(DATA FOR THIS EXERCISE)

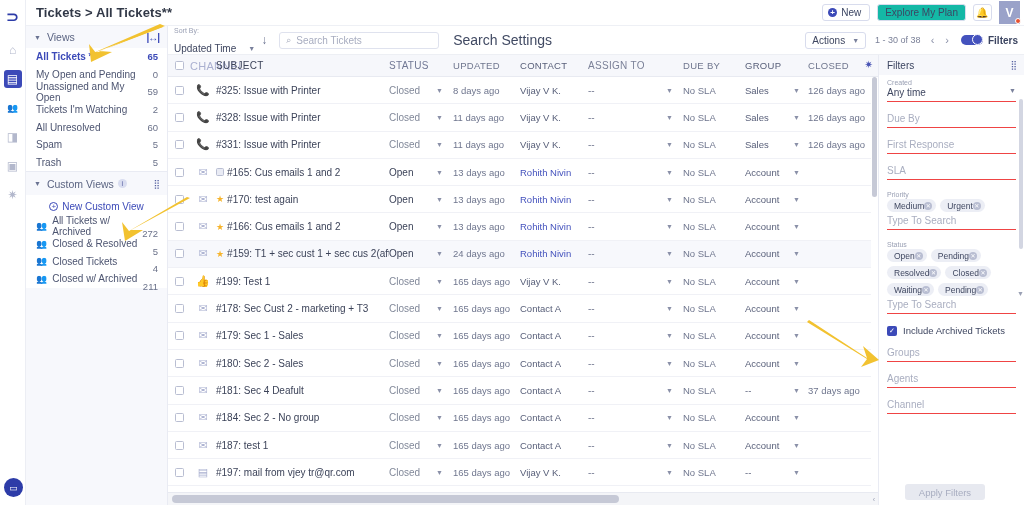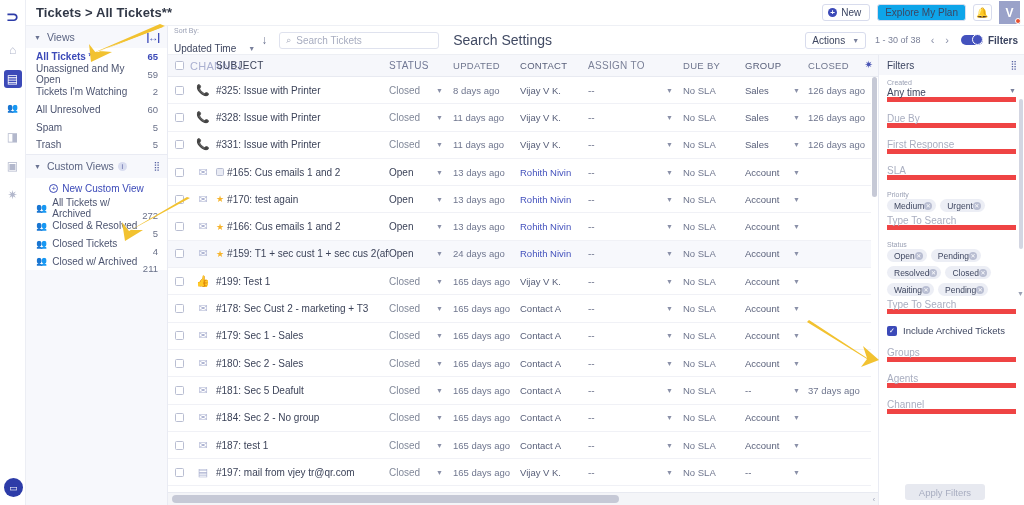--- a/index.html
+++ b/index.html
@@ -49,21 +49,21 @@
   .btn-new {
     background: #fff; border: 1px solid #d8dced; border-radius: 3px;
     height: 17px; padding: 0 8px 0 5px; display: flex; align-items: center; gap: 4px;
     font-size: 10px; color: #3b4col; color: #3c4663;
   }
   .plus-dot {
     width: 9px; height: 9px; border-radius: 50%; background: #3c4ab8; color: #fff;
     font-size: 8px; line-height: 9px; text-align: center; font-weight: bold;
   }
   .btn-plan {
-    background: #0ea5e9; border: 1px solid #d8dced; border-radius: 3px;
+    background: #14b8a6; border: 1px solid #d8dced; border-radius: 3px;
     height: 17px; padding: 0 7px; display: flex; align-items: center;
     font-size: 10px; color: #3c4663;
   }
   .btn-bell {
     background: #fff; border: 1px solid #d8dced; border-radius: 3px;
     width: 19px; height: 17px; display: flex; align-items: center; justify-content: center;
     font-size: 10px; color: #505a77;
   }
   .avatar {
     width: 21px; height: 23px; background: #9aa2c9; color: #fff;
@@ -201,21 +201,21 @@
   }
   .filters-head {
     height: 20px; background: #f6f7fb; display: flex; align-items: center;
     padding: 0 8px; font-size: 10px; color: #3b4460;
   }
   .filters-head .grip { margin-left: auto; color: #5560a0; font-size: 9px; letter-spacing: -1px; }
   .fbody { padding: 4px 8px 0 8px; position: relative; height: calc(100% - 20px); }
   .fgroup { margin-bottom: 11px; }
   .flabel { font-size: 7px; color: #9aa0b4; margin-bottom: 1px; }
   .fline {
-    border-bottom: 5px solid #ef4444; height: 15px; display: flex; 
+    border-bottom: 1px solid #ef4444; height: 15px; display: flex; 
     font-size: 10px; color: #3e4660; justify-content: space-between;
   }
   .fline.ph { color: #a9aec0; }
   .fline .cv { font-size: 7px; color: #7a819c; }
   .chips { display: flex; flex-wrap: wrap; gap: 4px; margin-bottom: 3px; }
   .chip {
     background: #eceef5; border-radius: 9px; height: 13px; padding: 0 4px 0 7px;
     display: flex; align-items: center; font-size: 8.5px; color: #3f4760;
   }
   .chip .x { width: 8px; height: 8px; border-radius: 50%; background: #b9bed2; color: #fff; font-size: 6px; line-height: 8px; text-align: center; }
@@ -272,20 +272,24 @@
       <span class="caret">▼</span>
       <span>Views</span>
       <span class="expand">|↔|</span>
     </div>
     <div class="vlist" id="views-list">
         <div class="vrow sel">
           <span>All Tickets **</span>
           <span class="cnt">65</span>
         </div>
         <div class="vrow">
+          <span>My Open and Pending</span>
+          <span class="cnt">0</span>
+        </div>
+        <div class="vrow">
           <span>Unassigned and My Open</span>
           <span class="cnt">59</span>
         </div>
         <div class="vrow">
           <span>Tickets I'm Watching</span>
           <span class="cnt">2</span>
         </div>
         <div class="vrow">
           <span>All Unresolved</span>
           <span class="cnt">60</span>
@@ -660,21 +664,21 @@
             <span class="cv-sm">▼</span>
           </div>
           <div class="c-closed"></div>
         </div>
         <div class="row">
           <div class="c-check">
             <span class="cbox"></span>
           </div>
           <div class="c-ch">✉</div>
           <div class="c-subj">
-            <span>#181: Sec 5 Deafult</span>
+            <span>#181: Sec 4 Deafult</span>
           </div>
           <div class="c-status">
             <span class="closed-txt">Closed</span>
             <span class="cv-sm">▼</span>
           </div>
           <div class="c-upd">165 days ago</div>
           <div class="c-contact ">Contact A</div>
           <div class="c-assign">
             <span>--</span>
             <span class="cv-sm">▼</span>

(End DATA FOR THIS EXERCISE)

▸ **PROBLEM TO SOLVE**
Counting only the lines that include "display", state how many there are in the entries, and nothing else.

▸ **ANSWER BOX**
8